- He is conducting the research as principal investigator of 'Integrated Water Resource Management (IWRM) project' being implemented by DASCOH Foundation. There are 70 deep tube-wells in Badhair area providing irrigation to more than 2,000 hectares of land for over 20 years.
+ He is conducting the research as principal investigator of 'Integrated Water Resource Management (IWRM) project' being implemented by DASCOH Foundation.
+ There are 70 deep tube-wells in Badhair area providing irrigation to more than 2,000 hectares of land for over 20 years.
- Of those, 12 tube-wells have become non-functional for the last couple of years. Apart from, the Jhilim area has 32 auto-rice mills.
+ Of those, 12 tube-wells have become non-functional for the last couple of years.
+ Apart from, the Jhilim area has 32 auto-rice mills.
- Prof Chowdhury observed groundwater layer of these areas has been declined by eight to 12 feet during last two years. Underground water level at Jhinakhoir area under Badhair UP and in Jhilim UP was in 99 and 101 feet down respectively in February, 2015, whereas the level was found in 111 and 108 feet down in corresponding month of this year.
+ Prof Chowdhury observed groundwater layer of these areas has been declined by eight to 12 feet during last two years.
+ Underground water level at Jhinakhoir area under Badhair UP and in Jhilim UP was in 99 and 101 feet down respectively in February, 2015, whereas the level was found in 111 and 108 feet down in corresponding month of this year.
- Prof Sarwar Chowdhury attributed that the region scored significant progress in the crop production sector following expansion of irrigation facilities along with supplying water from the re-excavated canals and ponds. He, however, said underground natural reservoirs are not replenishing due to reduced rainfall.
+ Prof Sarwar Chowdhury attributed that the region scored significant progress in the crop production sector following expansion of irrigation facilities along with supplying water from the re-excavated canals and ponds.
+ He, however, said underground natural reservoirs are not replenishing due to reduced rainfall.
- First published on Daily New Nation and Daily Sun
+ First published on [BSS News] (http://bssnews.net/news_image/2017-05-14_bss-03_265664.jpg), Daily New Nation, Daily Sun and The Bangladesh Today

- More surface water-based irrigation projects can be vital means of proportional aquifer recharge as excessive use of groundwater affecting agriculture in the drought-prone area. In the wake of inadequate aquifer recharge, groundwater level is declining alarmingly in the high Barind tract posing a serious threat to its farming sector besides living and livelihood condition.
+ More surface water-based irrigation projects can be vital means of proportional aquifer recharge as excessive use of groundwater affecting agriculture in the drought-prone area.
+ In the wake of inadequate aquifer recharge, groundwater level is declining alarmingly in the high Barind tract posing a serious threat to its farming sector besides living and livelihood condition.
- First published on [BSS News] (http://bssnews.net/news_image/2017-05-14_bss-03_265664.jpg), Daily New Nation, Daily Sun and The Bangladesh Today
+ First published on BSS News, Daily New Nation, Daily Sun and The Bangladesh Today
——
*DESCRIPTION OF THE TASK*
Your reply should contain each entry, copied without alteration.

*EXERCISE ANSWER*
- He is conducting the research as principal investigator of 'Integrated Water Resource Management (IWRM) project' being implemented by DASCOH Foundation. There are 70 deep tube-wells in Badhair area providing irrigation to more than 2,000 hectares of land for over 20 years.
+ He is conducting the research as principal investigator of 'Integrated Water Resource Management (IWRM) project' being implemented by DASCOH Foundation.
+ There are 70 deep tube-wells in Badhair area providing irrigation to more than 2,000 hectares of land for over 20 years.
- Of those, 12 tube-wells have become non-functional for the last couple of years. Apart from, the Jhilim area has 32 auto-rice mills.
+ Of those, 12 tube-wells have become non-functional for the last couple of years.
+ Apart from, the Jhilim area has 32 auto-rice mills.
- Prof Chowdhury observed groundwater layer of these areas has been declined by eight to 12 feet during last two years. Underground water level at Jhinakhoir area under Badhair UP and in Jhilim UP was in 99 and 101 feet down respectively in February, 2015, whereas the level was found in 111 and 108 feet down in corresponding month of this year.
+ Prof Chowdhury observed groundwater layer of these areas has been declined by eight to 12 feet during last two years.
+ Underground water level at Jhinakhoir area under Badhair UP and in Jhilim UP was in 99 and 101 feet down respectively in February, 2015, whereas the level was found in 111 and 108 feet down in corresponding month of this year.
- Prof Sarwar Chowdhury attributed that the region scored significant progress in the crop production sector following expansion of irrigation facilities along with supplying water from the re-excavated canals and ponds. He, however, said underground natural reservoirs are not replenishing due to reduced rainfall.
+ Prof Sarwar Chowdhury attributed that the region scored significant progress in the crop production sector following expansion of irrigation facilities along with supplying water from the re-excavated canals and ponds.
+ He, however, said underground natural reservoirs are not replenishing due to reduced rainfall.
- First published on Daily New Nation and Daily Sun
+ First published on [BSS News] (http://bssnews.net/news_image/2017-05-14_bss-03_265664.jpg), Daily New Nation, Daily Sun and The Bangladesh Today

- More surface water-based irrigation projects can be vital means of proportional aquifer recharge as excessive use of groundwater affecting agriculture in the drought-prone area. In the wake of inadequate aquifer recharge, groundwater level is declining alarmingly in the high Barind tract posing a serious threat to its farming sector besides living and livelihood condition.
+ More surface water-based irrigation projects can be vital means of proportional aquifer recharge as excessive use of groundwater affecting agriculture in the drought-prone area.
+ In the wake of inadequate aquifer recharge, groundwater level is declining alarmingly in the high Barind tract posing a serious threat to its farming sector besides living and livelihood condition.
- First published on [BSS News] (http://bssnews.net/news_image/2017-05-14_bss-03_265664.jpg), Daily New Nation, Daily Sun and The Bangladesh Today
+ First published on BSS News, Daily New Nation, Daily Sun and The Bangladesh Today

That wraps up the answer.